À des milliers de kilomètres des stades de Mexico, Toronto ou New York, une autre Coupe du monde se joue chaque nuit dans les villages, quartiers et villes d’Afrique, surtout pour les pays ayant déjà ouvert leur bal. Le décalage horaire redistribue les cartes de l’emploi du temps et resitue les horaires de sommeil.
La Coupe du Monde démarrée il y à peine quelques jours, se vie les yeux rougis par la fatigue, mais le cœur débordant de passion. Au Sénégal, au Ghana, en Côte d’Ivoire, au Maroc ou encore en Égypte, les heures de sommeil ont cédé leur place aux rendez-vous du Mondial 2026. Avec le décalage horaire entre l’Afrique et l’Amérique du Nord, certains matchs se disputent tard dans la nuit, parfois jusqu’aux premières lueurs du jour. Une contrainte qui n’a pourtant pas refroidi l’enthousiasme des supporters.
Dans certaines capitales africaines qualifiées pour la grand-messe mondiale, les écrans géants improvisés attirent des foules impressionnantes. Face aux infidélités du courant électrique, des groupes électrogènes ronronnent dans l’obscurité tandis que les rues habituellement silencieuses retrouvent une animation inhabituelle.
Lorsque les Lions de la Téranga, les Léopards de la RDC, ou les Pharaons entreront sur la pelouse, le sommeil deviendra un détail. Les cris de joie, les débats passionnés et les analyses improvisées prolongeront souvent la nuit bien après le coup de sifflet final.
Dans certains foyers de Kaneshi au Ghana, de Poto-Poto au Congo Brazzaville ou de Gbadolite derrière le fleuve, les habitudes changent. Les réveils sont programmés au milieu de la nuit, les repas s’organisent autour des horaires des rencontres et les activités du lendemain sont parfois repoussées pour récupérer quelques heures de repos.
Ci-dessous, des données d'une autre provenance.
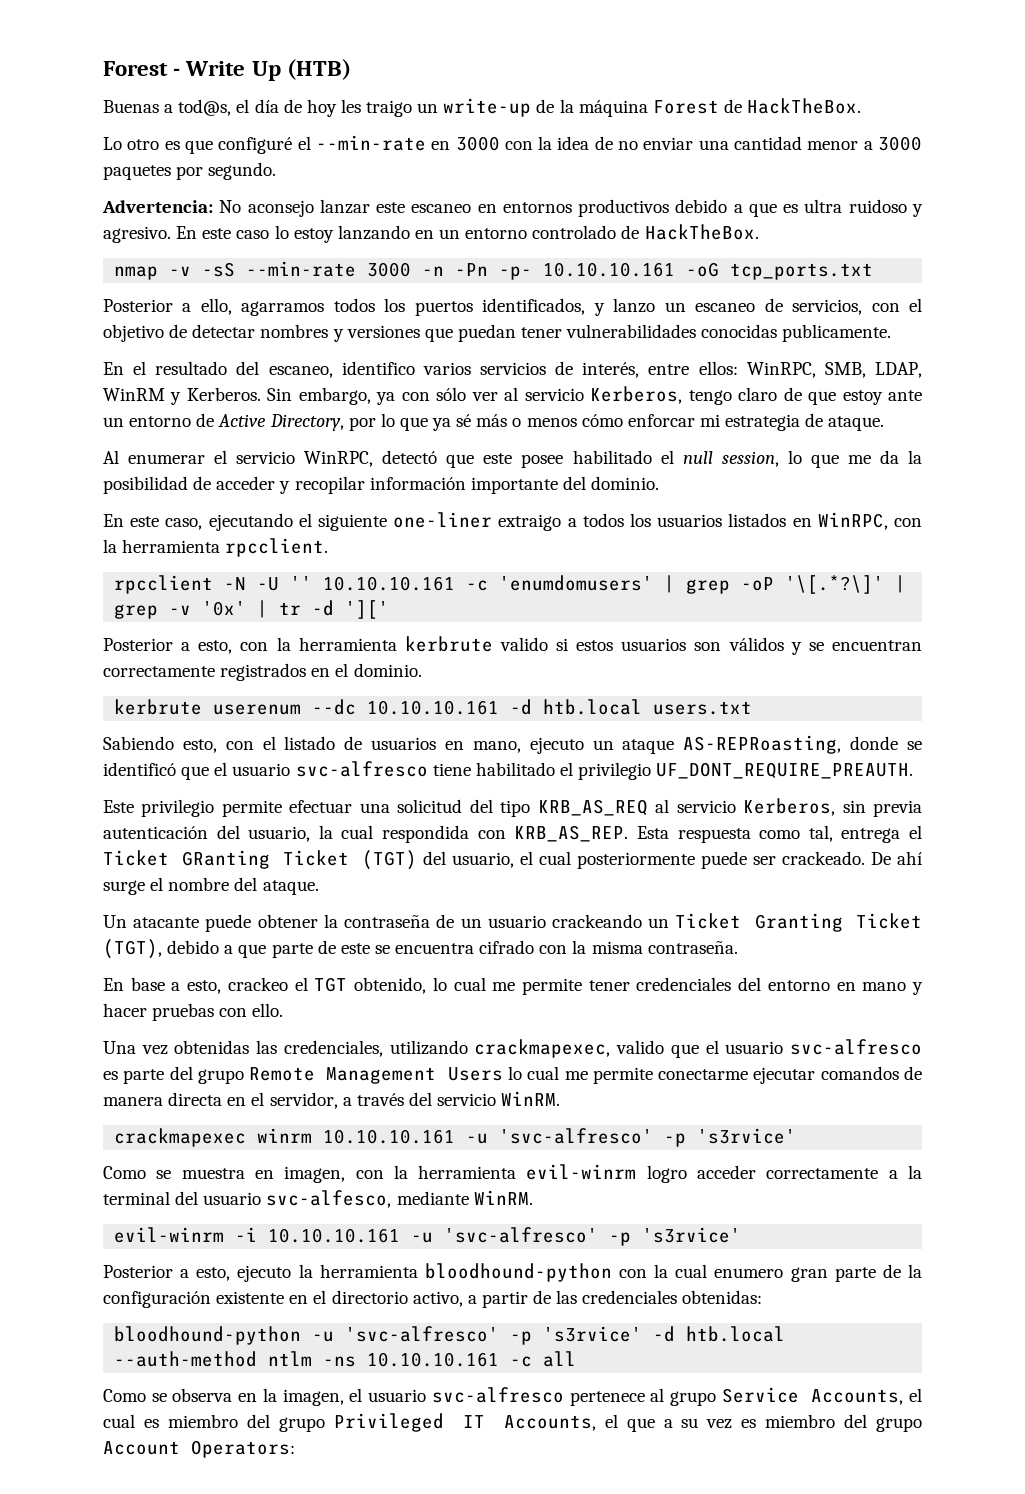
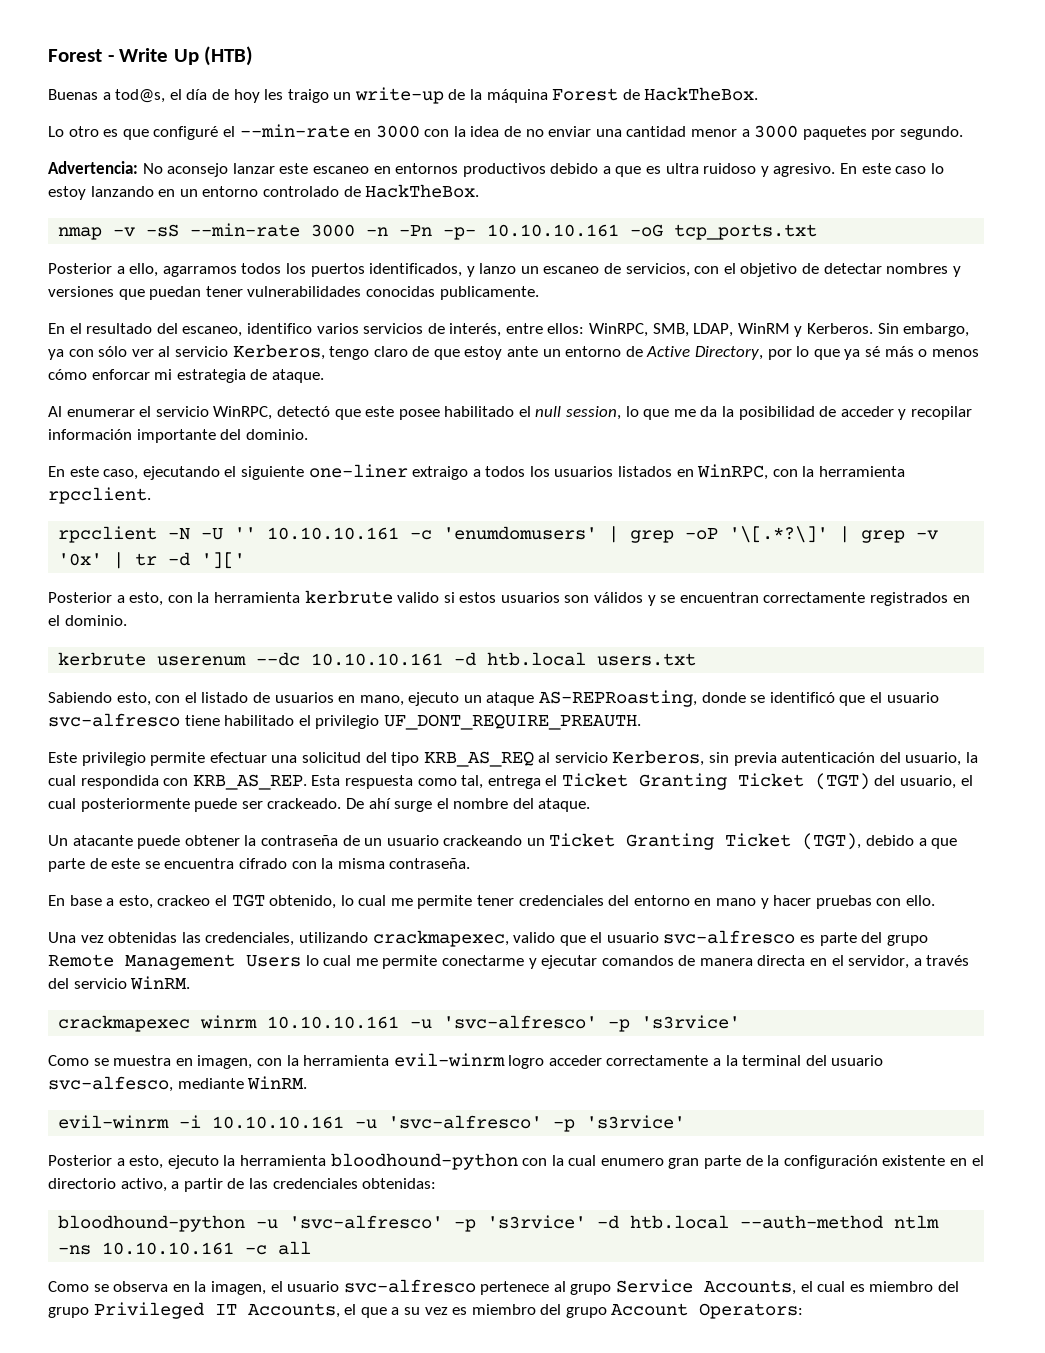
- Esta respuesta como tal, entrega el Ticket GRanting Ticket (TGT) del usuario, el cual posteriormente puede ser crackeado.
+ Esta respuesta como tal, entrega el Ticket Granting Ticket (TGT) del usuario, el cual posteriormente puede ser crackeado.
- Una vez obtenidas las credenciales, utilizando crackmapexec, valido que el usuario svc-alfresco es parte del grupo Remote Management Users lo cual me permite conectarme ejecutar comandos de manera directa en el servidor, a través del servicio WinRM.
+ Una vez obtenidas las credenciales, utilizando crackmapexec, valido que el usuario svc-alfresco es parte del grupo Remote Management Users lo cual me permite conectarme y ejecutar comandos de manera directa en el servidor, a través del servicio WinRM.

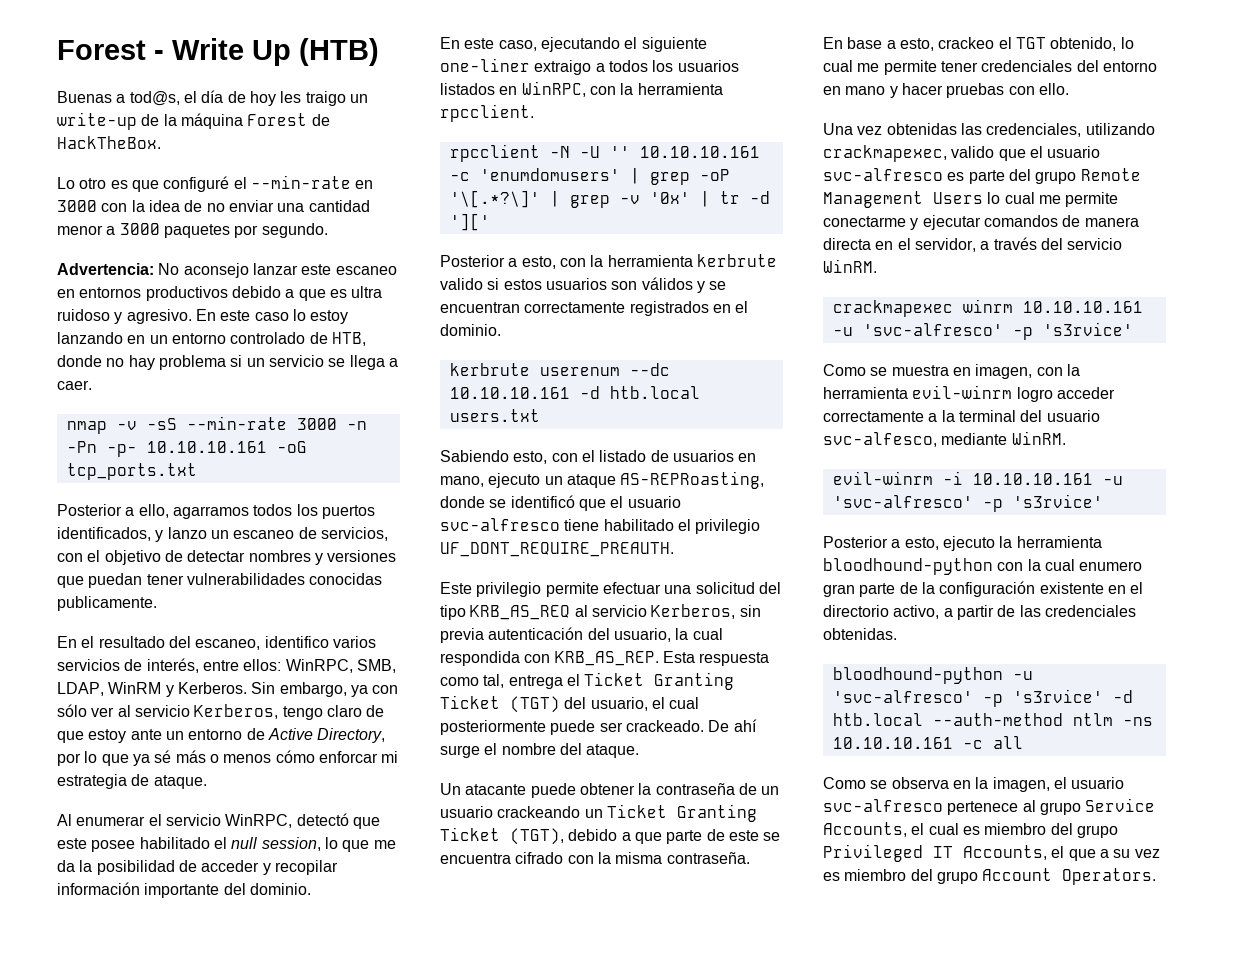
- En este caso lo estoy lanzando en un entorno controlado de HackTheBox.
+ En este caso lo estoy lanzando en un entorno controlado de HTB, donde no hay problema si un servicio se llega a caer.
- Posterior a esto, ejecuto la herramienta bloodhound-python con la cual enumero gran parte de la configuración existente en el directorio activo, a partir de las credenciales obtenidas:
+ Posterior a esto, ejecuto la herramienta bloodhound-python con la cual enumero gran parte de la configuración existente en el directorio activo, a partir de las credenciales obtenidas.
- Como se observa en la imagen, el usuario svc-alfresco pertenece al grupo Service Accounts, el cual es miembro del grupo Privileged IT Accounts, el que a su vez es miembro del grupo Account Operators:
+ Como se observa en la imagen, el usuario svc-alfresco pertenece al grupo Service Accounts, el cual es miembro del grupo Privileged IT Accounts, el que a su vez es miembro del grupo Account Operators.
Cette nuit à 23h GMT lorsque les Éléphants de Côte d’Ivoire fouleront la pelouse face à l’Équateur, Yopougon, Port-Boué, ou encore le Quartier Plateau reprogrammeront leurs horloges.
Cette Coupe du monde rappelle une réalité simple : le football n’est pas qu’un sport en Afrique. Il est un lien social, une émotion collective et parfois même un mode de vie. Pendant quelques semaines, des millions d’Africains vivront à l’heure américaine, non par obligation, mais par passion. Et cette passion, elle, ne connaît ni fuseaux horaires ni frontières.